The answer must consist of each line below that contains the string "SIGI".

....

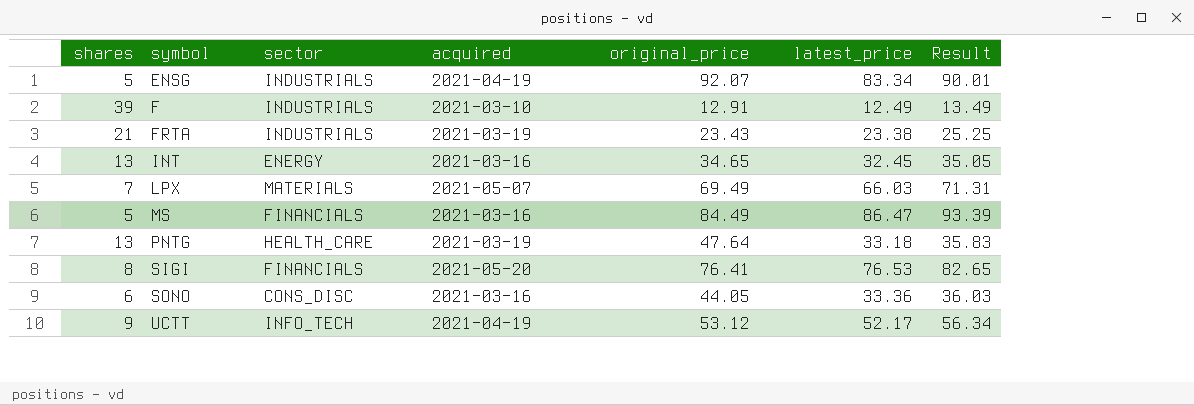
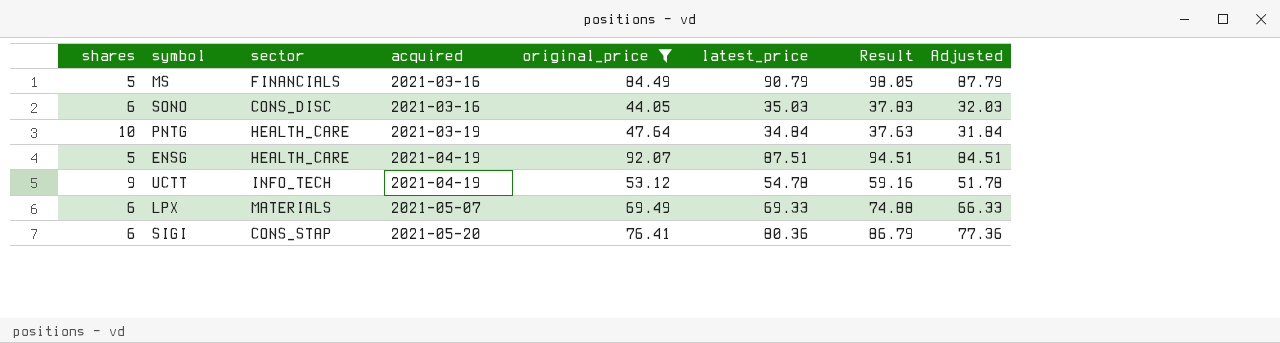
filter: none -> original_price >= 44.05
row order: symbol ascending -> acquired ascending
column Adjusted | formula: none -> [latest_price] - 3
MS | latest_price: 86.47 -> 90.79
MS | Result: 93.39 -> 98.05
SONO | latest_price: 33.36 -> 35.03
SONO | Result: 36.03 -> 37.83
PNTG | shares: 13 -> 10
PNTG | latest_price: 33.18 -> 34.84
PNTG | Result: 35.83 -> 37.63
ENSG | sector: INDUSTRIALS -> HEALTH_CARE
ENSG | latest_price: 83.34 -> 87.51
ENSG | Result: 90.01 -> 94.51
UCTT | latest_price: 52.17 -> 54.78
UCTT | Result: 56.34 -> 59.16
LPX | shares: 7 -> 6
LPX | latest_price: 66.03 -> 69.33
LPX | Result: 71.31 -> 74.88
SIGI | shares: 8 -> 6
SIGI | sector: FINANCIALS -> CONS_STAP
SIGI | latest_price: 76.53 -> 80.36
SIGI | Result: 82.65 -> 86.79

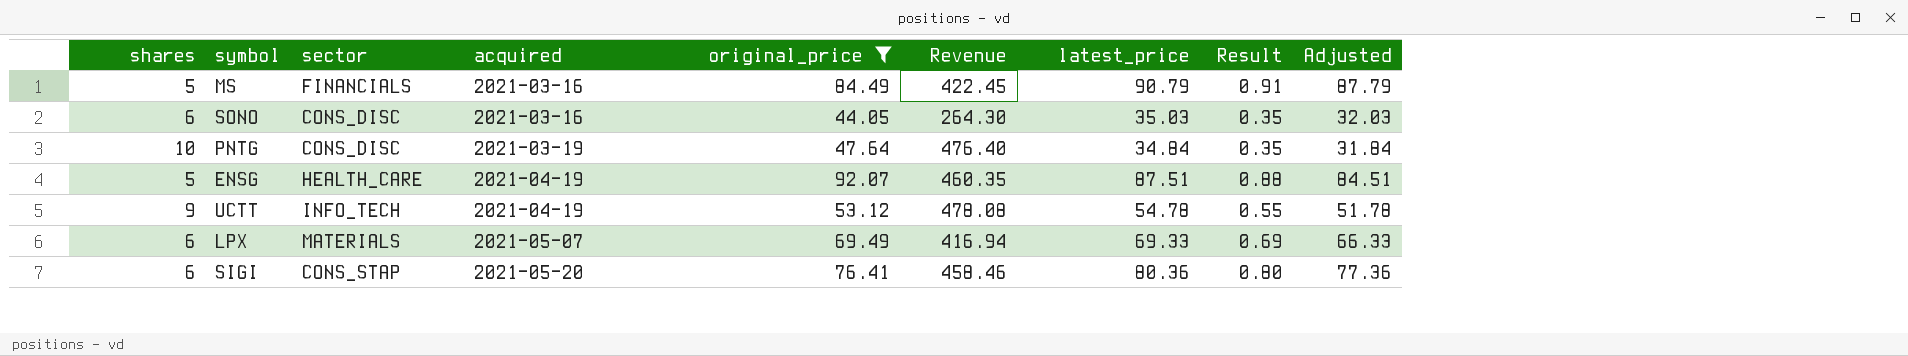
column Revenue | formula: none -> [shares] * [original_price]
column Result | formula: [latest_price] * 1.08 -> [latest_price] * 0.01
PNTG | sector: HEALTH_CARE -> CONS_DISC

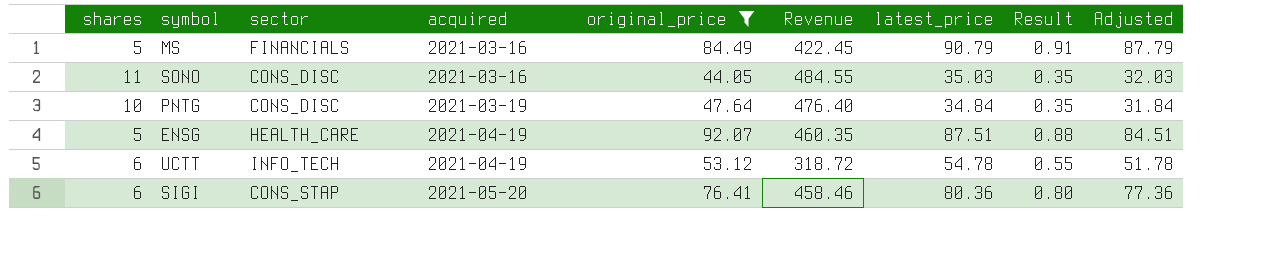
row LPX: 6 | MATERIALS | 2021-05-07 | 69.49 | 416.94 | 69.33 | 0.69 | 66.33 -> none
SONO | shares: 6 -> 11
SONO | Revenue: 264.30 -> 484.55
UCTT | shares: 9 -> 6
UCTT | Revenue: 478.08 -> 318.72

....

▸ Task answer:
SIGI | shares: 8 -> 6
SIGI | sector: FINANCIALS -> CONS_STAP
SIGI | latest_price: 76.53 -> 80.36
SIGI | Result: 82.65 -> 86.79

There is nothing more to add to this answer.